SUPPLIED DATA:
──────

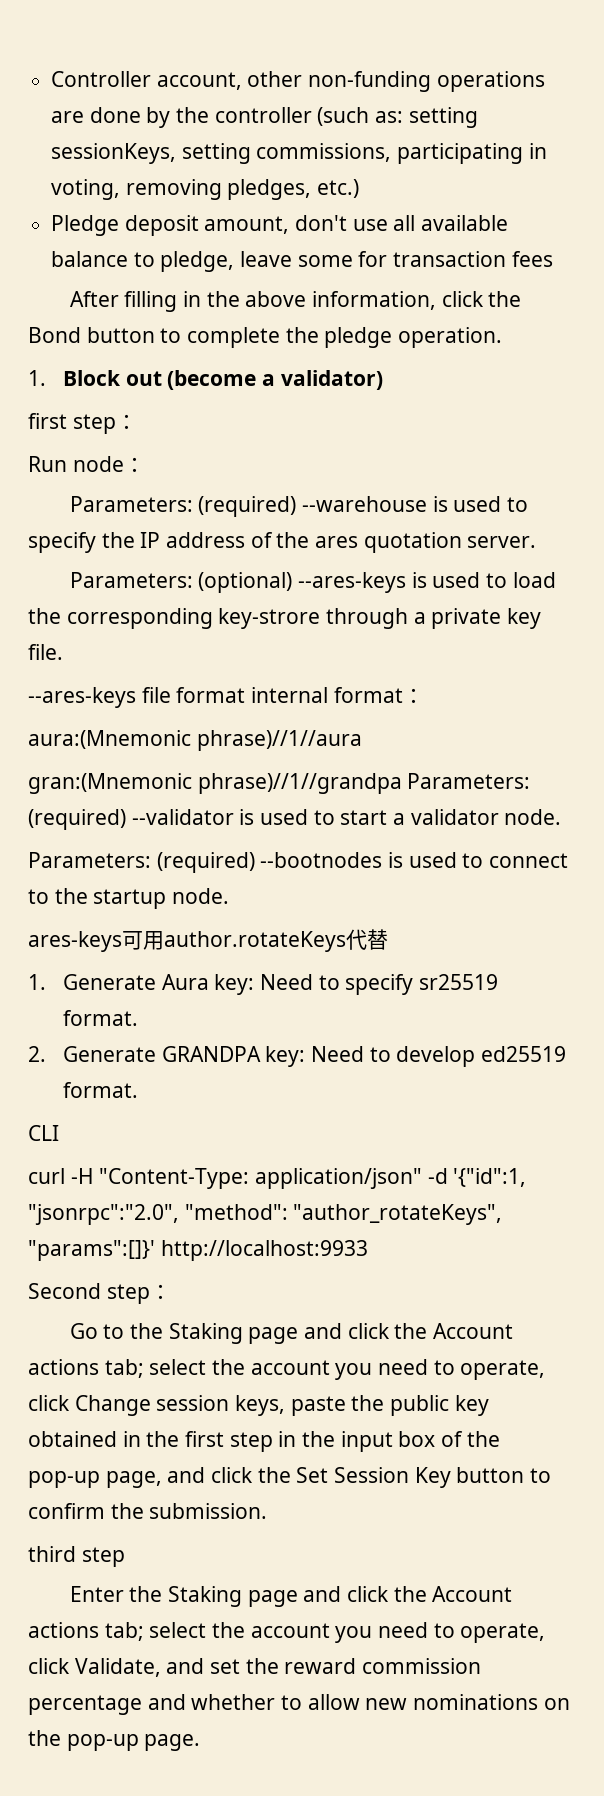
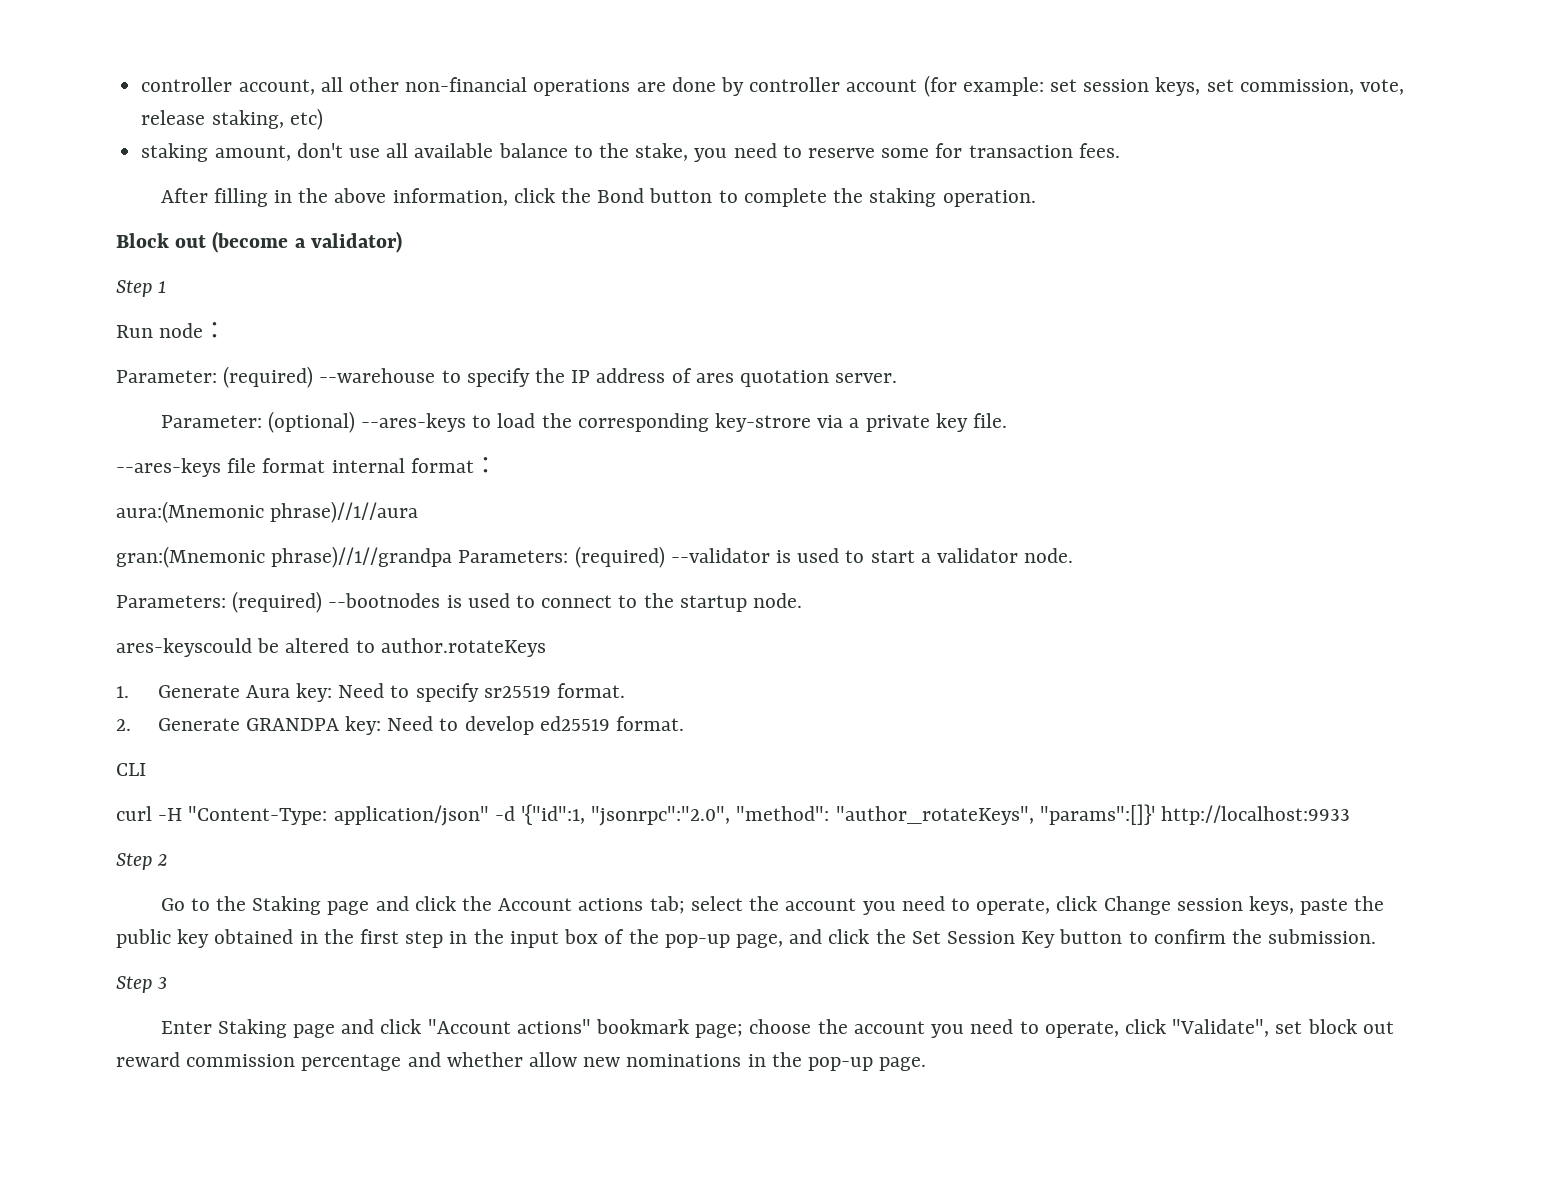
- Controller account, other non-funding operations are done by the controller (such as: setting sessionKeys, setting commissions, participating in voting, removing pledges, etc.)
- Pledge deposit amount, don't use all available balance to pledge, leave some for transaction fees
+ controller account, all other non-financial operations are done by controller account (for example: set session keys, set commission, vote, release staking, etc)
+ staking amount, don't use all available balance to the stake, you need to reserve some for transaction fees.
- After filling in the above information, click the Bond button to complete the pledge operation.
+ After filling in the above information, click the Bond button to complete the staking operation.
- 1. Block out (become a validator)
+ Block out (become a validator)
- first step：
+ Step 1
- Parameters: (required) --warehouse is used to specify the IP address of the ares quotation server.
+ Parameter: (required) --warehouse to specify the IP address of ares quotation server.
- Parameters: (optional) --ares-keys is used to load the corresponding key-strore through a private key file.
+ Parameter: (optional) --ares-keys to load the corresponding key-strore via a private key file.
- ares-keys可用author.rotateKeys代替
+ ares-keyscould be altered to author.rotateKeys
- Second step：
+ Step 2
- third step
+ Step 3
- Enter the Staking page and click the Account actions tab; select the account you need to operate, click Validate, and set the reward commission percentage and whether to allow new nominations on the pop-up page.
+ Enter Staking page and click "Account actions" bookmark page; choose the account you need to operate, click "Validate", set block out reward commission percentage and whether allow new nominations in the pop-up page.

──────

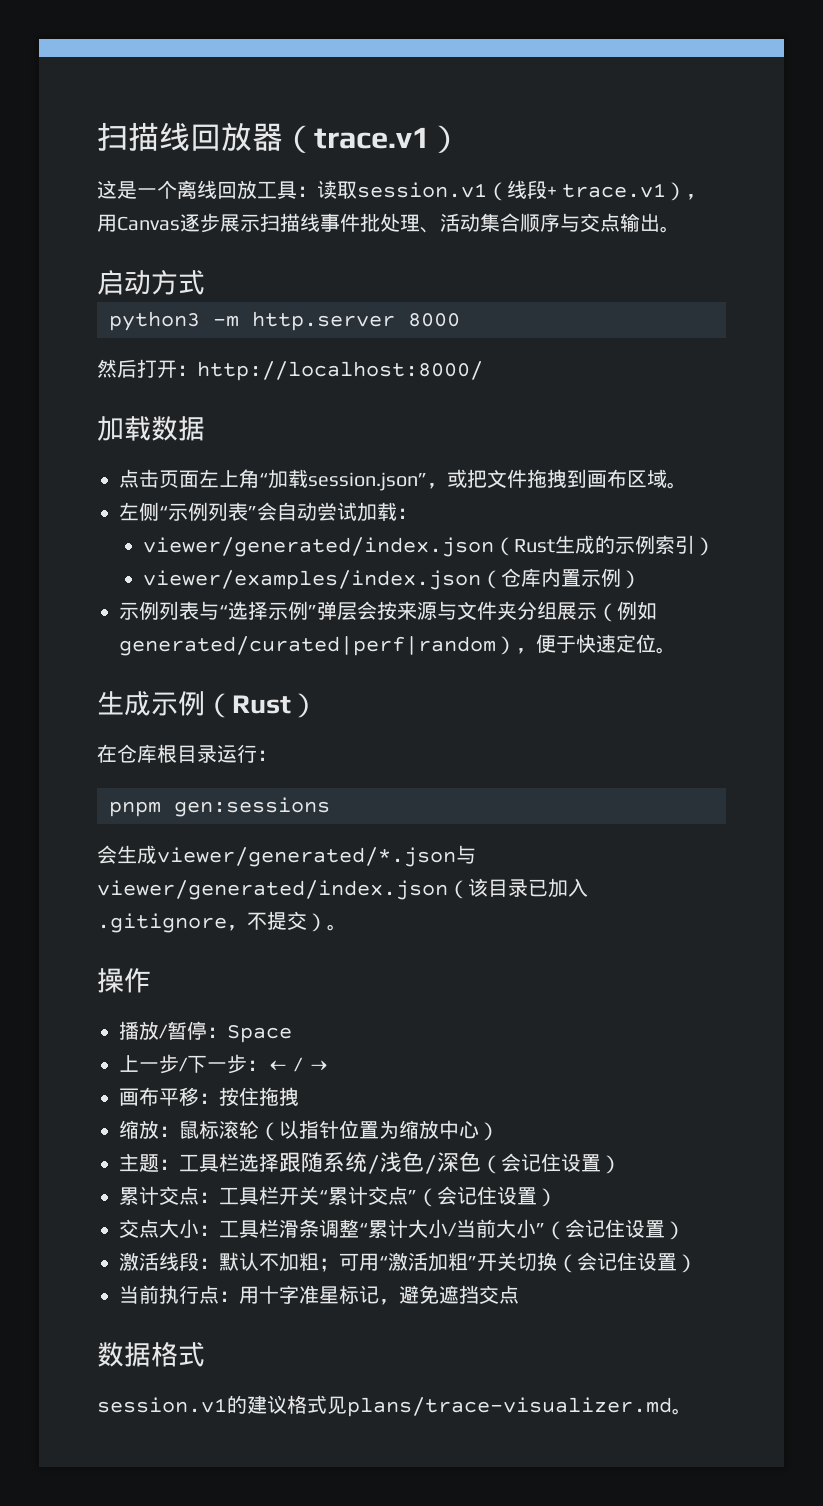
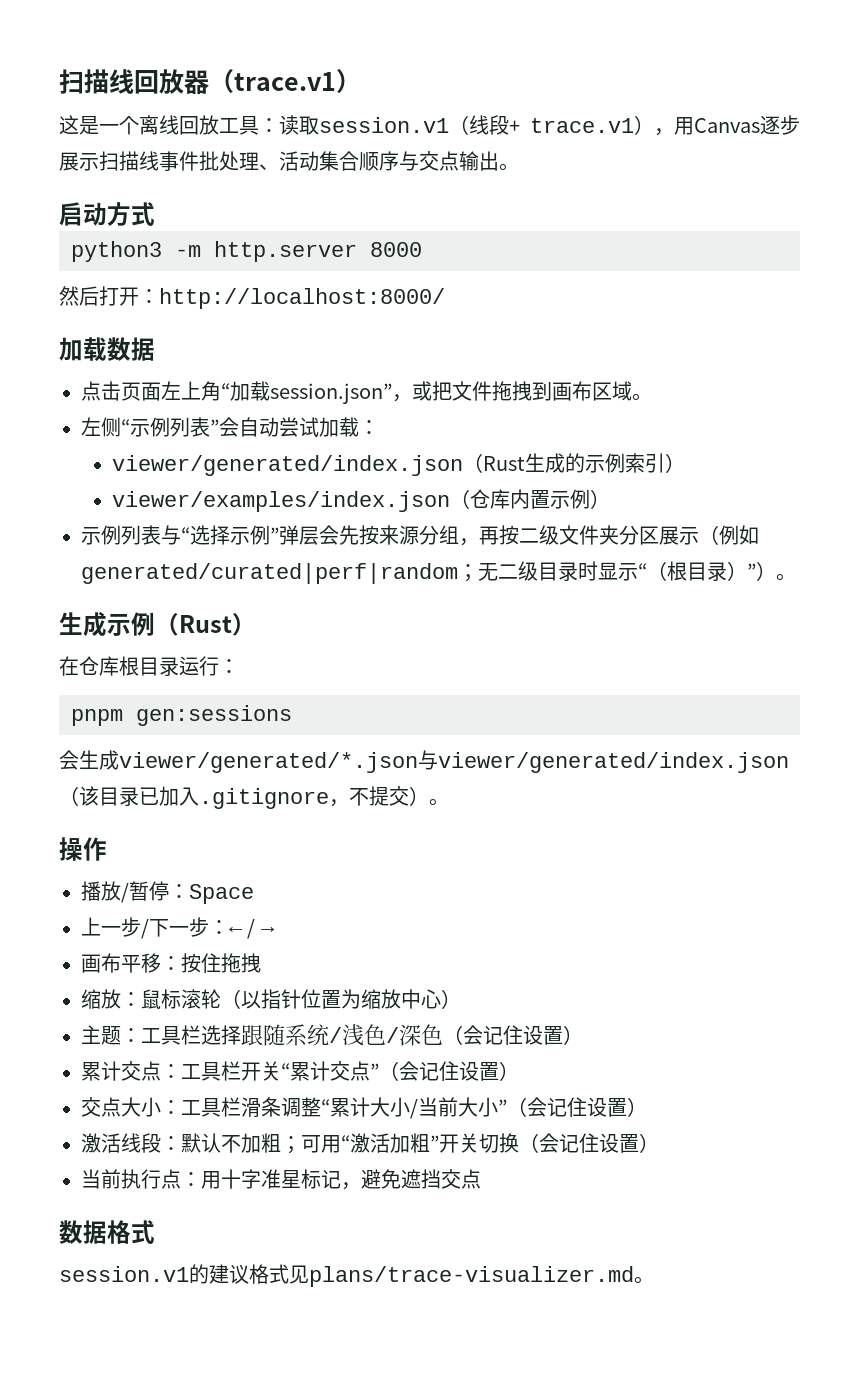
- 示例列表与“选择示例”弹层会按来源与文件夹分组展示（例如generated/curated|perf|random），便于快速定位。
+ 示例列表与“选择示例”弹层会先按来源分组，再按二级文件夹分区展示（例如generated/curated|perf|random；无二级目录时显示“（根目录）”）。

──────

WORK ITEM: Return only the part of the records above that opens with the line containing "- first step：" and closes with the line containing "in the pop-up page.", ends included.

EXERCISE SOLUTION:
- first step：
+ Step 1
- Parameters: (required) --warehouse is used to specify the IP address of the ares quotation server.
+ Parameter: (required) --warehouse to specify the IP address of ares quotation server.
- Parameters: (optional) --ares-keys is used to load the corresponding key-strore through a private key file.
+ Parameter: (optional) --ares-keys to load the corresponding key-strore via a private key file.
- ares-keys可用author.rotateKeys代替
+ ares-keyscould be altered to author.rotateKeys
- Second step：
+ Step 2
- third step
+ Step 3
- Enter the Staking page and click the Account actions tab; select the account you need to operate, click Validate, and set the reward commission percentage and whether to allow new nominations on the pop-up page.
+ Enter Staking page and click "Account actions" bookmark page; choose the account you need to operate, click "Validate", set block out reward commission percentage and whether allow new nominations in the pop-up page.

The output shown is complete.